→ Task to complete:
Transcribe all the records exactly and omit any images they hold.

→ Records provided:
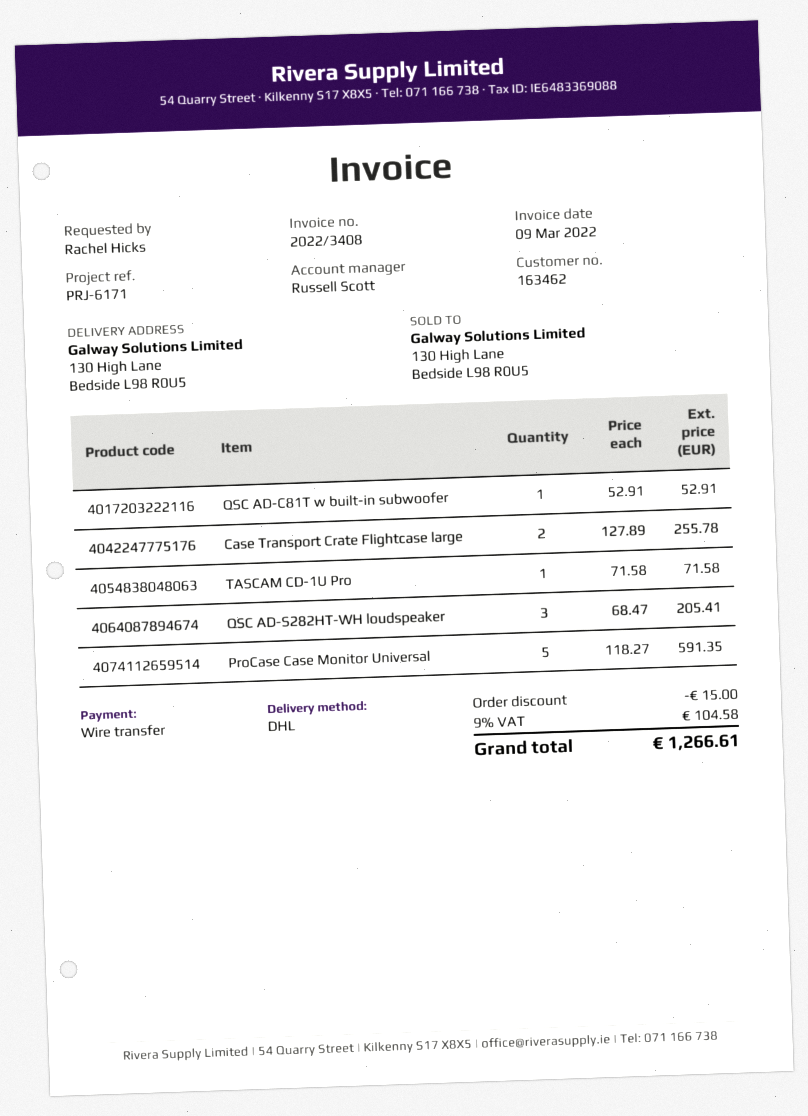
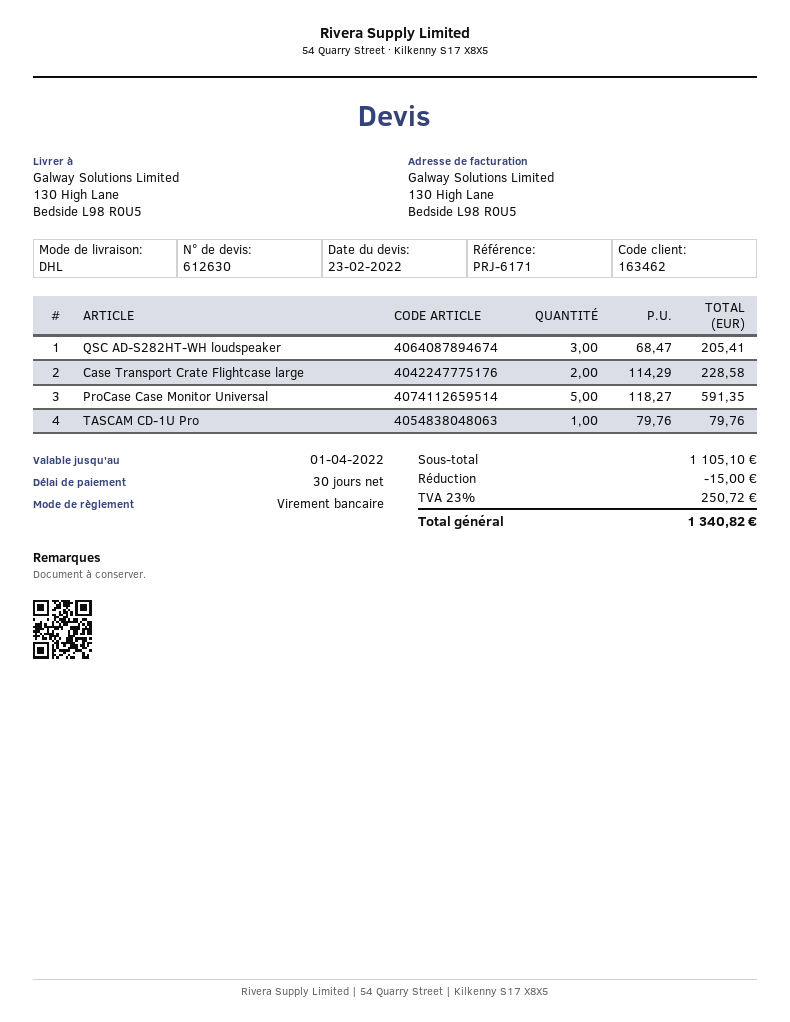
QSC AD-C81T w built-in subwoofer: 1 x 52.91 = 52.91 -> none
Case Transport Crate Flightcase large: 2 x 127.89 = 255.78 -> 2 x 114.29 = 228.58
TASCAM CD-1U Pro: 1 x 71.58 = 71.58 -> 1 x 79.76 = 79.76
tax: 9% = 104.58 -> 23% = 250.72
total: 1266.61 -> 1340.82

→ The answer:
QSC AD-C81T w built-in subwoofer: 1 x 52.91 = 52.91 -> none
Case Transport Crate Flightcase large: 2 x 127.89 = 255.78 -> 2 x 114.29 = 228.58
TASCAM CD-1U Pro: 1 x 71.58 = 71.58 -> 1 x 79.76 = 79.76
tax: 9% = 104.58 -> 23% = 250.72
total: 1266.61 -> 1340.82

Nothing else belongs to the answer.